*PROMPT*:
Down to the last line, set the entries down again exactly.

*DATA FOR THIS TASK*:

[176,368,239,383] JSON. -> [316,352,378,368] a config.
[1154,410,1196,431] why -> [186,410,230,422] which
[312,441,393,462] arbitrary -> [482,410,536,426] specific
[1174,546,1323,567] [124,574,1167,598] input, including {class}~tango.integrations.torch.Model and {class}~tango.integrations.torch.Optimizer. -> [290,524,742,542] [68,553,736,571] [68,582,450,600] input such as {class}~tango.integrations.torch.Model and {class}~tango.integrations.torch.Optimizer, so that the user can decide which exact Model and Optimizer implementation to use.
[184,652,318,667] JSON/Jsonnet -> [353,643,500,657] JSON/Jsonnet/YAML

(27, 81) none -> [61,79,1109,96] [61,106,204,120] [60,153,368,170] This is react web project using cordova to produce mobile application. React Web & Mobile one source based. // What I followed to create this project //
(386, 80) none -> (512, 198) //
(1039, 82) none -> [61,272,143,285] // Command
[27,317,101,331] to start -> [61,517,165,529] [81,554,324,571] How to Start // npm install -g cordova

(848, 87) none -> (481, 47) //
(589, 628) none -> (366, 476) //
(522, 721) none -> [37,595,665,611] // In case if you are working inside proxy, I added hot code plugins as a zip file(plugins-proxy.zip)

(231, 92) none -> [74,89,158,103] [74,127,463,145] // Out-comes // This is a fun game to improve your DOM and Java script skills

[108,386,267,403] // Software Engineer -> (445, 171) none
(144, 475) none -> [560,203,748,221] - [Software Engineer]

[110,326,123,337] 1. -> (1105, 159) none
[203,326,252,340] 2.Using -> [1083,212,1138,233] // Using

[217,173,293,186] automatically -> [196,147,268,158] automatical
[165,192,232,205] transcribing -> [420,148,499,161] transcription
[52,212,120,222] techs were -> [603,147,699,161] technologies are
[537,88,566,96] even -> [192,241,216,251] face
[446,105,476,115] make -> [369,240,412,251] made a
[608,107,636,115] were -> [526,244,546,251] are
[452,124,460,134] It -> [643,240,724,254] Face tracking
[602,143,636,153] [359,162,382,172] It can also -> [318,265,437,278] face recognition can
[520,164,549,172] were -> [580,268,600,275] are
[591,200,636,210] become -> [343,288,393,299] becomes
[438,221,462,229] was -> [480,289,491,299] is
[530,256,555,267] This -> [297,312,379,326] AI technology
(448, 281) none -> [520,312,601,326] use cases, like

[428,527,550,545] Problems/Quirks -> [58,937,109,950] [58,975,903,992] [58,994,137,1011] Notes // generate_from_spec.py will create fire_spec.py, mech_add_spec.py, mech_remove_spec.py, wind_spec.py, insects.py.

*SOLUTION TO THE PROBLEM*:
[176,368,239,383] JSON. -> [316,352,378,368] a config.
[1154,410,1196,431] why -> [186,410,230,422] which
[312,441,393,462] arbitrary -> [482,410,536,426] specific
[1174,546,1323,567] [124,574,1167,598] input, including {class}~tango.integrations.torch.Model and {class}~tango.integrations.torch.Optimizer. -> [290,524,742,542] [68,553,736,571] [68,582,450,600] input such as {class}~tango.integrations.torch.Model and {class}~tango.integrations.torch.Optimizer, so that the user can decide which exact Model and Optimizer implementation to use.
[184,652,318,667] JSON/Jsonnet -> [353,643,500,657] JSON/Jsonnet/YAML

(27, 81) none -> [61,79,1109,96] [61,106,204,120] [60,153,368,170] This is react web project using cordova to produce mobile application. React Web & Mobile one source based. // What I followed to create this project //
(386, 80) none -> (512, 198) //
(1039, 82) none -> [61,272,143,285] // Command
[27,317,101,331] to start -> [61,517,165,529] [81,554,324,571] How to Start // npm install -g cordova

(848, 87) none -> (481, 47) //
(589, 628) none -> (366, 476) //
(522, 721) none -> [37,595,665,611] // In case if you are working inside proxy, I added hot code plugins as a zip file(plugins-proxy.zip)

(231, 92) none -> [74,89,158,103] [74,127,463,145] // Out-comes // This is a fun game to improve your DOM and Java script skills

[108,386,267,403] // Software Engineer -> (445, 171) none
(144, 475) none -> [560,203,748,221] - [Software Engineer]

[110,326,123,337] 1. -> (1105, 159) none
[203,326,252,340] 2.Using -> [1083,212,1138,233] // Using

[217,173,293,186] automatically -> [196,147,268,158] automatical
[165,192,232,205] transcribing -> [420,148,499,161] transcription
[52,212,120,222] techs were -> [603,147,699,161] technologies are
[537,88,566,96] even -> [192,241,216,251] face
[446,105,476,115] make -> [369,240,412,251] made a
[608,107,636,115] were -> [526,244,546,251] are
[452,124,460,134] It -> [643,240,724,254] Face tracking
[602,143,636,153] [359,162,382,172] It can also -> [318,265,437,278] face recognition can
[520,164,549,172] were -> [580,268,600,275] are
[591,200,636,210] become -> [343,288,393,299] becomes
[438,221,462,229] was -> [480,289,491,299] is
[530,256,555,267] This -> [297,312,379,326] AI technology
(448, 281) none -> [520,312,601,326] use cases, like

[428,527,550,545] Problems/Quirks -> [58,937,109,950] [58,975,903,992] [58,994,137,1011] Notes // generate_from_spec.py will create fire_spec.py, mech_add_spec.py, mech_remove_spec.py, wind_spec.py, insects.py.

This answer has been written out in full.